The sound department is also the best the series has ever seen. Devil May Cry 5 is probably the first game in the franchise to have actually decent voice acting. We all remember the cheesy and embarassing performances from previous Devil May Cry games. There’s nothing nowhere near as bad as those examples this time around. Everyone does a good job, from Nero’s voice actor (good old Johnny Yong Bosch) to Nico’s voice actress. I thought I would hate her extremely forced Southern American accent, but her dark sense of humor quickly made me adore her character.
Do you really think I’d forget about the soundtrack? It’s one of the best of this entire generation and not only because of the masterpiece that is “Devil Trigger“. The entire soundtrack is fantastic, ranging from somber and atmospheric orchestrated pieces when things around you are somewhat calm and mosh-inducing bangers for each of the three main characters. Even though they only have one combat tune each, they’re so adrenaline-pumping that you can never get tired of them.
One point of concern I had before tackling Devil May Cry 5 was the fact the game actually includes microtransactions. You can buy Red Orbs (the game’s currency) with real money, but in no moment I ever felt like resorting to this option. The game constantly showers you with enough currency for you to buy tons of new abilities before each mission. It even gifts you a ton of orbs, as well as some revival stones, if you’ve played the demo prior to the full release. I definitely do not condone the inclusion of these monetization practices in a single-player game like Devil May Cry 5, but I could barely remember they even existed throughout my entire playthrough. They weren’t intrusive at all and thankfully in no moment the game was I convinced to spend some extra bucks on them.
Devil May Cry 5 ended up being a lot more than I was expecting. All I wanted was a cool hack and slash title with a banging soundtrack, but I got what’s probably the best action game I’ve played since Onimusha 3, released fifteen years ago. This is Devil May Cry at its finest. It’s fast-paced, it’s dumb, it’s loud, it’s completely over-the-top, it’s self aware, it’s unapologetic, and above anything else, it’s unbelievable fun.

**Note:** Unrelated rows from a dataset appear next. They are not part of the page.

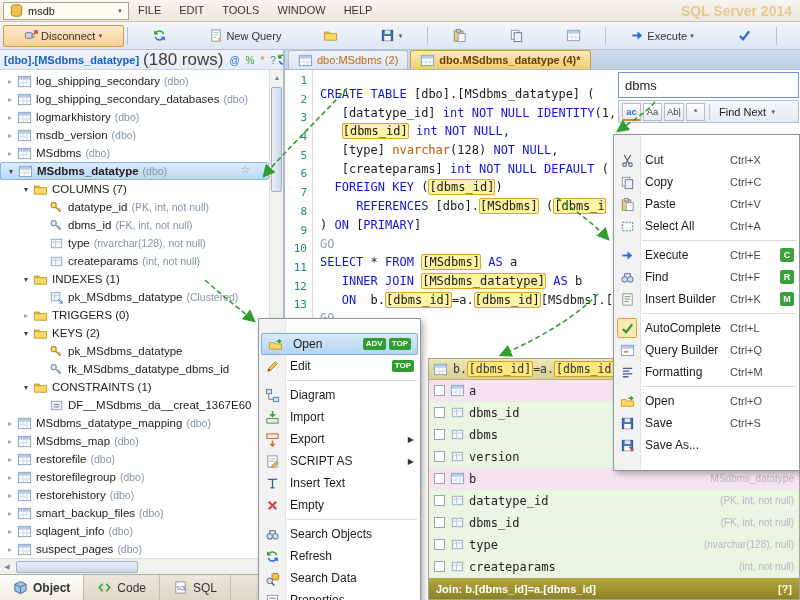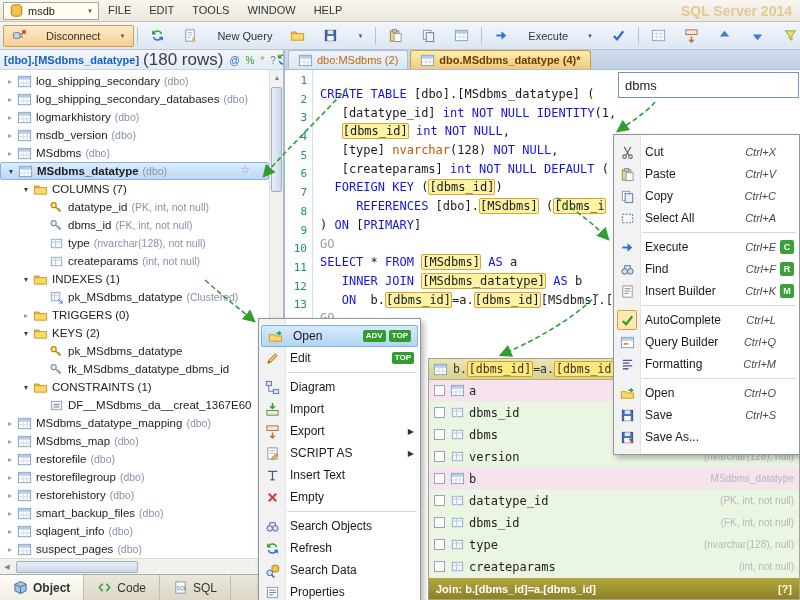--- a/index.html
+++ b/index.html
@@ -11,7 +11,7 @@
     background:linear-gradient(#f7f5ef,#ebe8dd); border-bottom:1px solid #c9c4b2;
     display:flex; align-items:center; }
   .db-select { display:flex; align-items:center; gap:4px; height:18px; margin-left:3px;
-    padding:0 5px; background:#fffdf0; border:1px solid #a8a88e; width:96px; font-size:11px; color:#222; }
+    padding:0 5px; background:#fffdf0; border:1px solid #a8a88e; width:126px; font-size:11px; color:#222; }
   .db-select .dd { margin-left:auto; }
   #menu-items { display:flex; }
   .menu-item { padding:0 9px; font-size:11px; color:#333; line-height:21px; }

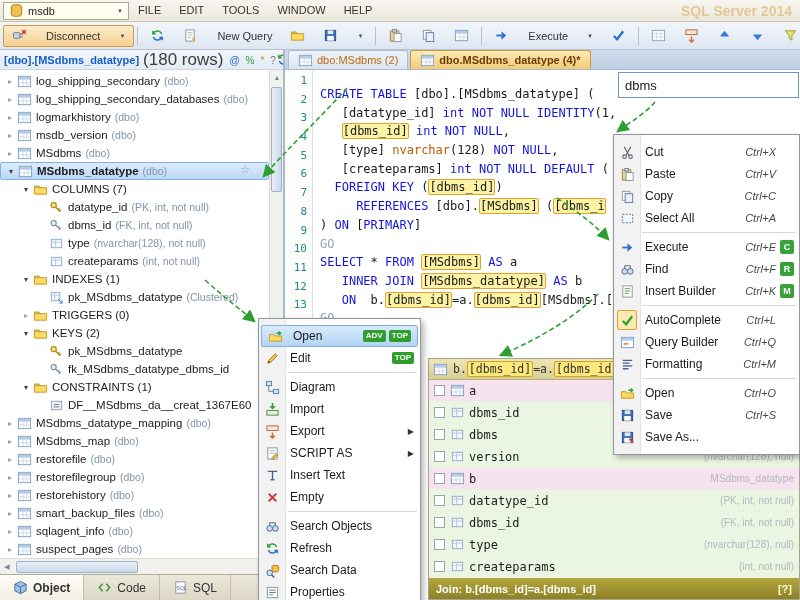--- a/index.html
+++ b/index.html
@@ -21,7 +21,7 @@
   #toolbar { position:absolute; top:22px; left:0; right:0; height:28px;
     background:linear-gradient(#f2f6fb,#dde7f2); border-bottom:1px solid #b7c4d6;
     display:flex; align-items:center; padding:0 3px; }
-  .tbtn { display:flex; align-items:center; gap:19px; height:22px; padding:0 8px;
+  .tbtn { display:flex; align-items:center; gap:2px; height:22px; padding:0 20px;
     border:1px solid transparent; border-radius:2px; font-size:11px; color:#333; white-space:nowrap; }
   .tbtn.pressed { background:linear-gradient(#fdeccb,#f6cf92); border-color:#d59b44; }
   .tsep { width:1px; height:18px; background:#b7c1d0; margin:0 3px; flex:none; }

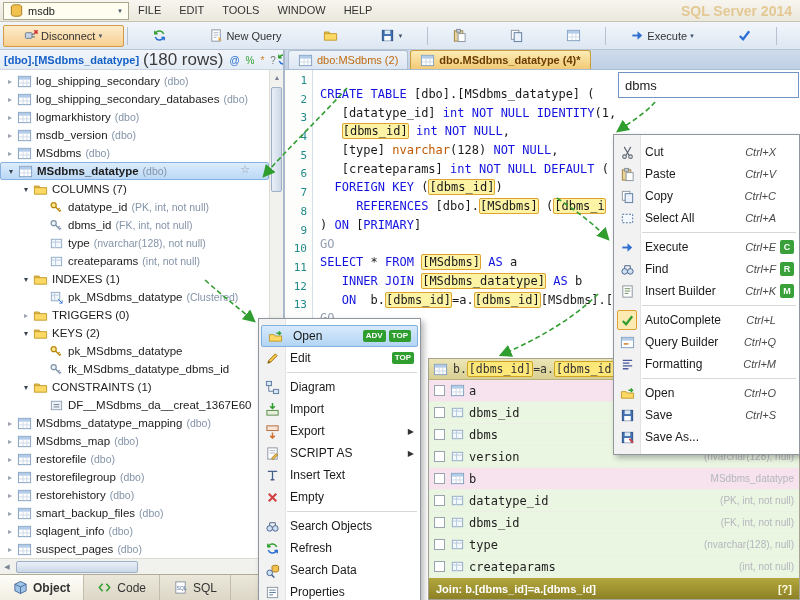--- a/index.html
+++ b/index.html
@@ -745,6 +745,17 @@
   <div id="search-box">
     <input value="dbms" style="">
   </div>
+  <div id="find-bar">
+      <div class="fbtn ac">ac</div>
+      <div class="fbtn">Aa</div>
+      <div class="fbtn">Ab|</div>
+      <div class="fbtn">*</div>
+      <div class="fsep"></div>
+      <div class="find-next">
+        <span>Find Next</span>
+        <span class="dd">▼</span>
+      </div>
+    </div>
 
   <div id="editor-menu" class="cmenu">
       <div class="mrow">

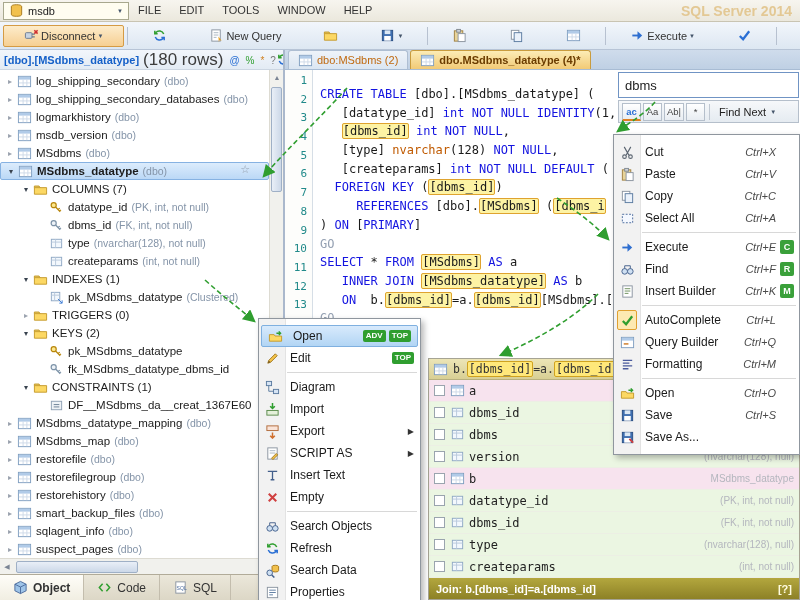--- a/index.html
+++ b/index.html
@@ -107,7 +107,7 @@
 
   
   .cmenu { position:absolute; background:linear-gradient(to right,#f2f2f2 0,#f2f2f2 26px,#e3e3e3 26px,#e3e3e3 27px,#ffffff 27px);
-    border:1px solid #8f969e; box-shadow:3px 3px 6px rgba(0,0,0,.28); padding:6px 0; z-index:10; }
+    border:1px solid #8f969e; box-shadow:3px 3px 6px rgba(0,0,0,.28); padding:14px 0; z-index:10; }
   #editor-menu { left:613px; top:134px; width:187px; }
   #tree-menu { left:258px; top:318px; width:163px; }
   .mrow { display:flex; align-items:center; height:22px; padding-right:5px; font-size:12px; }

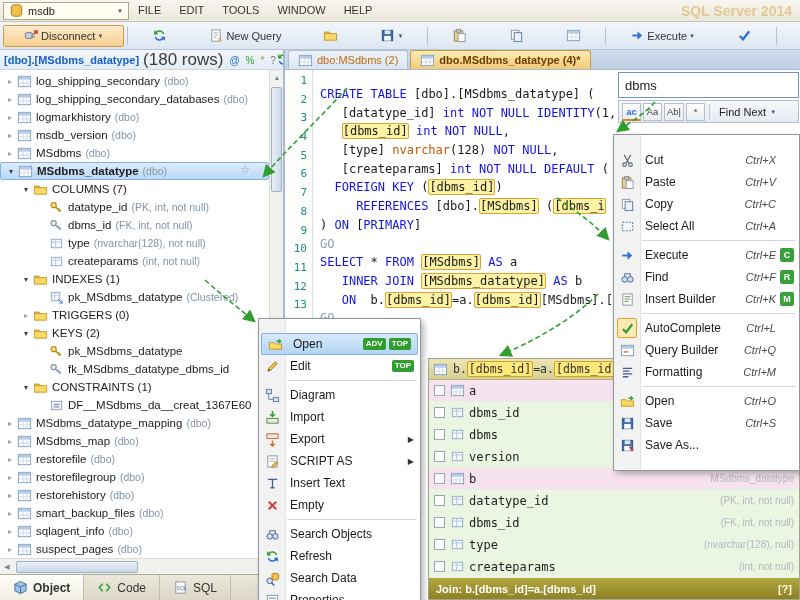--- a/index.html
+++ b/index.html
@@ -117,7 +117,7 @@
   .mic.mic-act { width:20px; height:20px; margin:0 3px; background:#fde9b2;
     border:1px solid #e0a030; border-radius:2px; }
   .mlab { margin-left:5px; color:#1a1a1a; white-space:nowrap; }
-  .msc { margin-left:auto; color:#4a4a4a; font-size:11px; width:46px; text-align:right;font-style:italic; }
+  .msc { margin-left:auto; color:#4a4a4a; font-size:11px; width:46px; text-align:left; }
   .mkey { width:14px; height:14px; border-radius:2px; margin-left:4px; flex:none;
     display:flex; align-items:center; justify-content:center;
     background:#3aa03a; color:#fff; font-size:9px; font-weight:bold; }

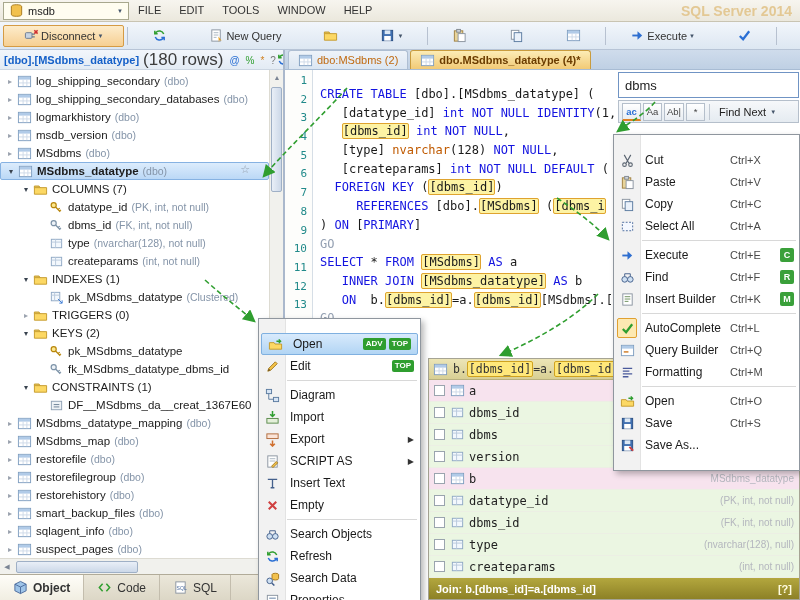--- a/index.html
+++ b/index.html
@@ -773,6 +773,17 @@
       <div class="mrow">
         <span class="mic">
           <svg width="15" height="15" viewBox="0 0 16 16">
+            <rect x="2.5" y="2.5" width="8" height="9.5" fill="#fff" stroke="#8a94a0"></rect>
+            <rect x="5.5" y="5" width="8" height="9.5" fill="#eaf1fa" stroke="#5b7ba0"></rect>
+          </svg>
+        </span>
+        <span class="mlab">Copy</span>
+        <span class="msc">Ctrl+C</span>
+        <span class="mkey none"></span>
+      </div>
+      <div class="mrow">
+        <span class="mic">
+          <svg width="15" height="15" viewBox="0 0 16 16">
             <rect x="2.5" y="3" width="9" height="11" fill="#e8d49a" stroke="#a08040"></rect>
             <rect x="5" y="1.5" width="4" height="3" fill="#cfd4da" stroke="#808890"></rect>
             <rect x="6.5" y="6" width="7.5" height="8.5" fill="#fff" stroke="#8a94a0"></rect>
@@ -780,17 +791,6 @@
         </span>
         <span class="mlab">Paste</span>
         <span class="msc">Ctrl+V</span>
-        <span class="mkey none"></span>
-      </div>
-      <div class="mrow">
-        <span class="mic">
-          <svg width="15" height="15" viewBox="0 0 16 16">
-            <rect x="2.5" y="2.5" width="8" height="9.5" fill="#fff" stroke="#8a94a0"></rect>
-            <rect x="5.5" y="5" width="8" height="9.5" fill="#eaf1fa" stroke="#5b7ba0"></rect>
-          </svg>
-        </span>
-        <span class="mlab">Copy</span>
-        <span class="msc">Ctrl+C</span>
         <span class="mkey none"></span>
       </div>
       <div class="mrow">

I may have already beaten this game, but I can guarantee you I’ll replay it over and over again throughout the year. I just can’t say no to beating the crap out of a giant mantis demon with a bladed motorcycle while unhealthy doses of death metal are being blasted into my ears.
The RE Engine keeps on doing wonders with the limited hardware of the Xbox One. Incredible visuals and a great framerate. By the way, Capcom has finally designed human characters without weird teeth!
Each character has his own unique play style and all three of them are extremely fun to use. The controls are smooth and responsive and the free camera movement is pretty fluid.
Every single voice actor does an amazing job and the hard rocking soundtrack is one of the best released in a long time.
Three great characters to play as, a somewhat lengthy and infinitely replayable campaign, many unlockables, and above all, over-the-top fun at all times. Devil May Cry 5 gets more enjoyable the more you keep playing it.
Final Verdict: 10
Devil May Cry 5 is available now on PS4, Xbox One and PC.
Reviewed on Xbox One.
A copy of Devil May Cry 5 was provided by the publisher.